Tuesday, January 15, 2008

Getting to the heart of the matter: differences between eastern and western liturgies

When Christian liturgies are compared, a fundamental division is east and west.

An oversimplified description is that while eastern liturgies tend to go round and round, to repeat things over and over, western liturgies tend to be lean, to go directly to the point, to be cut and dried. Western churches often think of this as a virtue, feeling that western liturgies get to the heart of the matter quickly and succinctly.

I've argued elsewhere that this may not be as good as some think it is. To me the question comes down to how humans think: are we direct-thinking, logical creatures or are we perhaps more roundabout than we sometimes realize?

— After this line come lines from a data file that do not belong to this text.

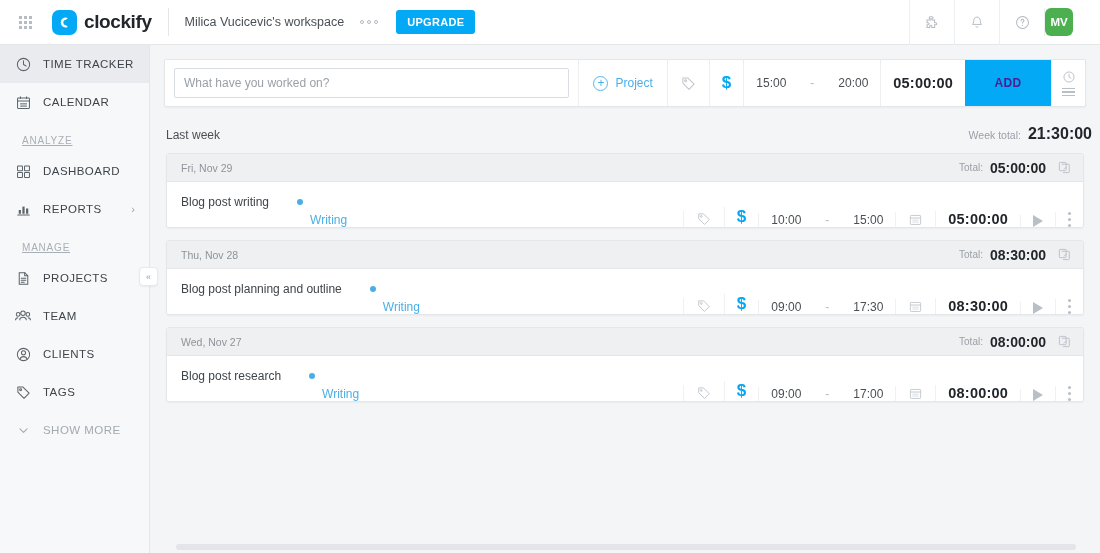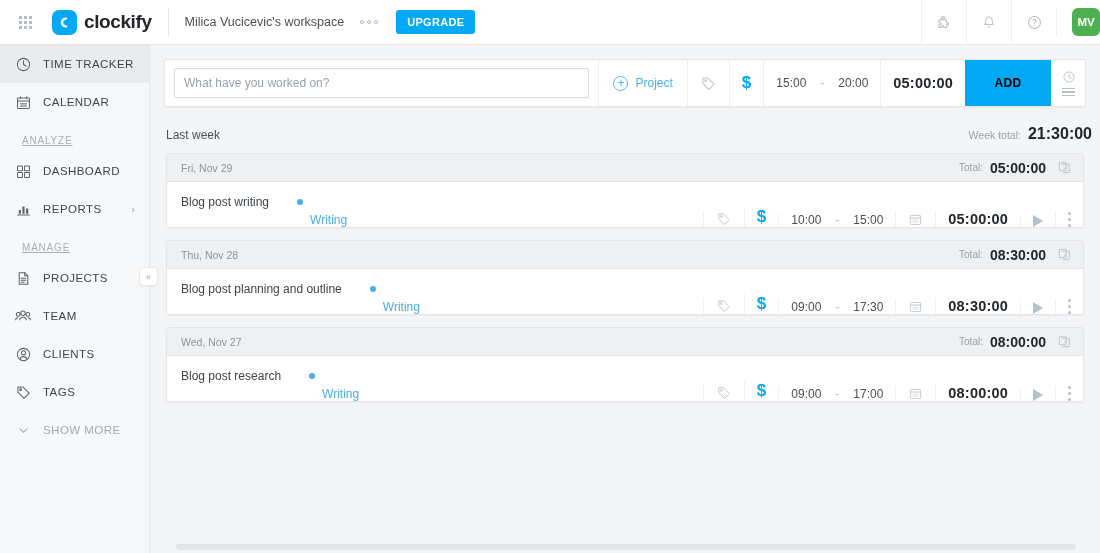"MV" .avatar-cell { justify-content: flex-end -> flex-start; width: 44px -> 56px }
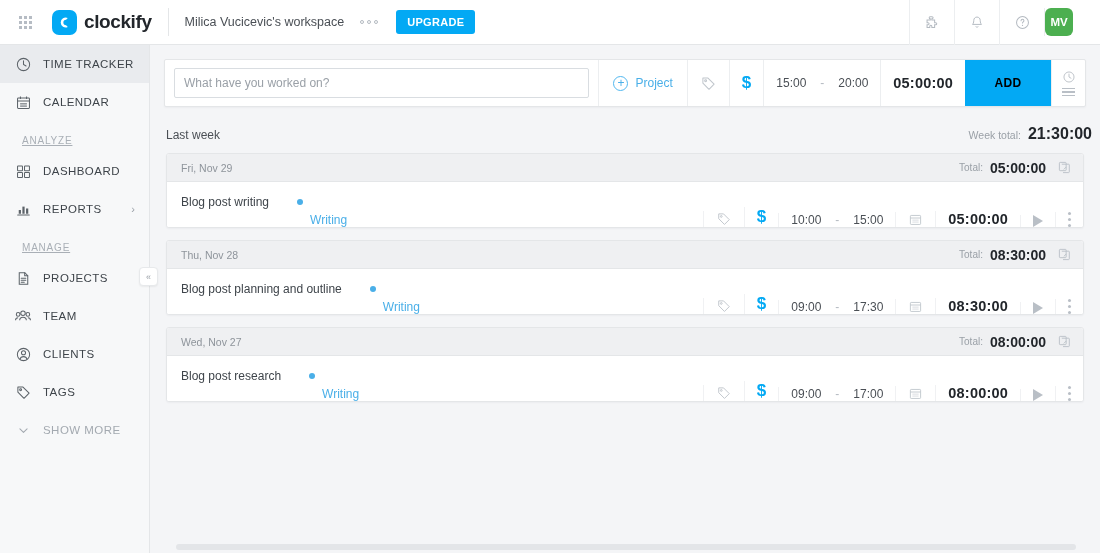"15:00" .time-range { gap: 14px -> 24px }
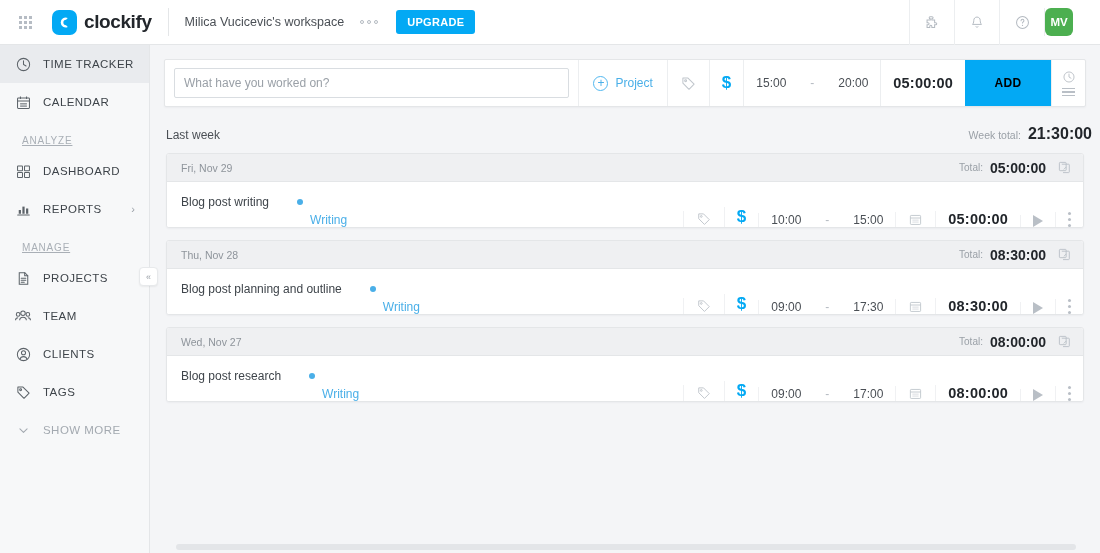"ADD" .add-btn { color: #000000 -> #4c1d95 }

The biblical revelation is an example. There's no reason God couldn't have given us a fairly succinct statement of what He had to tell us. A perhaps expanded version of the the Commandments, the Creed, and one book giving in detail the life of Christ.

But He didn't. Instead the Bible can be maddeningly roundabout, going off on tangents, telling us things that seem perplexingly irrelevant and not providing information (such as details on the earthly life of Christ) that believers have wondered about for centuries.

And maybe this is the way we really think (as opposed to our rationalist vision of how our minds (not to mention our spirits) operate.

I think that the problem for western liturgies (especially in church bodies such Lutheran where the liturgy is not fixed) is that those who think themselves rational will often want to lop off even things "because they're not really necessary." Even when things aren't lopped off, there seems to be an obsession with not repeating. So a church which starts a service with a Baptism -- with a confession of the Creed -- will take pains to not use the Creed again later in the Service when it would normally occur. As if somehow our brains might explode if we "had to" confess our faith twice in an hour or so!

Is "necessity" a good criteria for the liturgy? The analogy is whether it's "necessary" to tell my wife that I love her. Of course, I could reason, she "knows" that I love her. But that's just not the way humans operate. Why do we feel like it's how we operate in the Mass?